Ein bisschen grün ist toll. Sogar ein kleiner Garten wäre toll - ein bisschen hier und da häckeln, im Zweifel wuchern lassen, aber nix anbauen und ja keine Arbeit damit haben außer Rasen mähen. Ein Wald mit befestigten Wegen ist auch toll. Aber abseits dieser Wege nach Pilzen suchen zu müssen bzw. zu wollen, weil auf den Wegen ist nix mit Pilzen, das ist schon wieder gar net so meins.

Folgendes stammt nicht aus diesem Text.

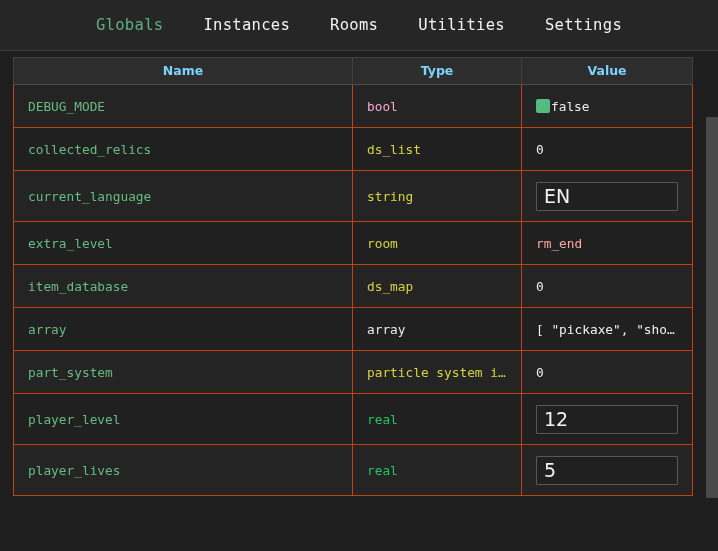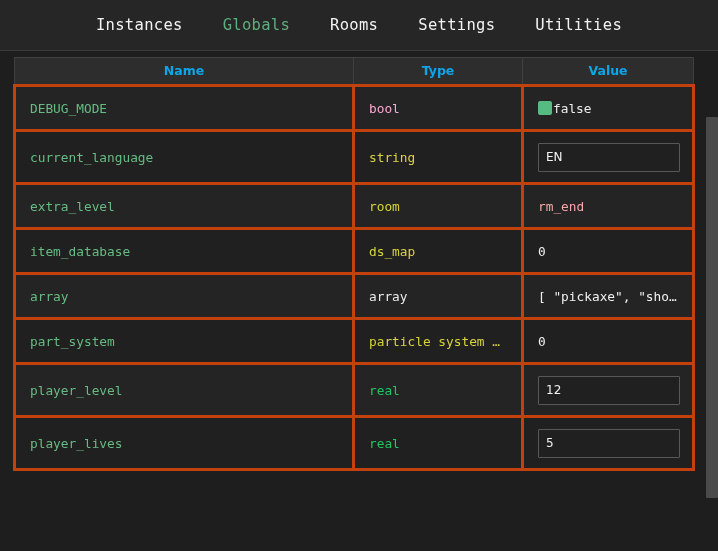--- a/index.html
+++ b/index.html
@@ -51,32 +51,32 @@
     width: 679px;
     border-collapse: collapse;
     table-layout: fixed;
   }
   table.vartable col.c-name  { width: 339px; }
   table.vartable col.c-type  { width: 169px; }
   table.vartable col.c-value { width: 171px; }
 
   thead th {
     background: #2d2d2d;
-    color: #0ea5e9;
+    color: #7dd3fc;
     font-weight: bold;
     font-size: 12.5px;
     font-family: "DejaVu Sans", "Liberation Sans", sans-serif;
     text-align: center;
     padding: 5px 0 6px 0;
     border: 1px solid #404040;
     border-bottom: 1px solid #4a4a4a;
   }
 
   tbody td {
-    border: 3px solid #c2410c;
+    border: 1px solid #c2410c;
     padding: 0 14px;
     font-size: 12.8px;
     vertical-align: middle;
     height: 42px;
   }
   tbody tr.tall td { height: 50px; }
   tbody tr:nth-child(odd)  td { background: #242424; }
   tbody tr:nth-child(even) td { background: #202020; }
 
   td.name  { color: #66bb82; }
@@ -110,21 +110,21 @@
 
   
   input.cellinput {
     width: 142px;
     height: 29px;
     box-sizing: border-box;
     background: #202020;
     border: 1px solid #585858;
     color: #f2f2f2;
     font-family: "DejaVu Sans", "Liberation Sans", sans-serif;
-    font-size: 12px;
+    font-size: 19px;
     padding: 0 7px;
     outline: none;
     border-radius: 1px;
   }
 
   
   #scrollbar-track {
     position: absolute;
     top: 0;
     right: 0;
@@ -140,25 +140,25 @@
     height: 381px;
     background: #4a4a4a;
     border-radius: 1px;
     cursor: pointer;
   }
 </style>
 </head>
 <body>
 
 <div id="tabbar">
+    <button class="tab active">Globals</button>
     <button class="tab">Instances</button>
-    <button class="tab active">Globals</button>
     <button class="tab">Rooms</button>
+    <button class="tab">Utilities</button>
     <button class="tab">Settings</button>
-    <button class="tab">Utilities</button>
   </div>
 
 <div id="table-scroll">
   <table class="vartable">
     <colgroup>
       <col class="c-name">
         <col class="c-type">
         <col class="c-value">
     </colgroup>
     <thead>
@@ -176,20 +176,31 @@
           <td class="type">
             <span class="truncate type-bool">bool</span>
           </td>
           <td class="value">
             <div class="checkrow">
               <div class="checkbox" style="background: rgb(85, 187, 129);"></div>
               <span>false</span>
             </div>
           </td>
         </tr>
+        <tr>
+          <td class="name">
+            <span class="truncate">collected_relics</span>
+          </td>
+          <td class="type">
+            <span class="truncate type-yellow">ds_list</span>
+          </td>
+          <td class="value">
+            <span class="truncate val-plain">0</span>
+          </td>
+        </tr>
         <tr class="tall">
           <td class="name">
             <span class="truncate">current_language</span>
           </td>
           <td class="type">
             <span class="truncate type-yellow">string</span>
           </td>
           <td class="value"><input type="text" class="cellinput" value="EN" style=""></td>
         </tr>
         <tr>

Mitbringsel dieser Waldtour: zwei Pilze - eigentlich ein und ein viertelster - sowie haufenweise Schnakenbisse. Ist ja nicht so, dass ich mich nicht mit Mückentötolin eingeschmiert hätte vorher. Nur haben diese Viecher gemerkt, dass zwar der Hals beschmiert war, nicht aber die Stelle hinterm Ohr. Auch im Gesicht war ich wohl sparsam, ebenso an den Handrücken und Fingern - die Arme wiederum waren gut versorgt... Dre.cksviecher da! Außerdem hatte ich schon auf dem Heimweg das unbändige Bedürfnis zu duschen, weil ich das Gefühl hatte, überall kreucht und fleucht es... Einbildung vermutlich
Und wenn ich alle Pilze mitgenommen hätte, die da so aus dem Boden gewuchert sind - nur die guten, die die ich gern mitgenommen hätte, die haben sich vor mir versteckt... - dann hätte ich einen guten Sack voll gehabt! Ob die dann alle gesund und genießbar gewesen wären, das wäre eine andere Sache. Zumindest hat es stellenweise sehr aromatisch nach Pilzen geduftelt... Aber mit absteigender Dioptrienzahl nimmt auch das Pilzauge ab. Hätte ich mehr gute Pilze gefunden, hätte es vermutlich wesentlich mehr Spaß gemacht. Hach.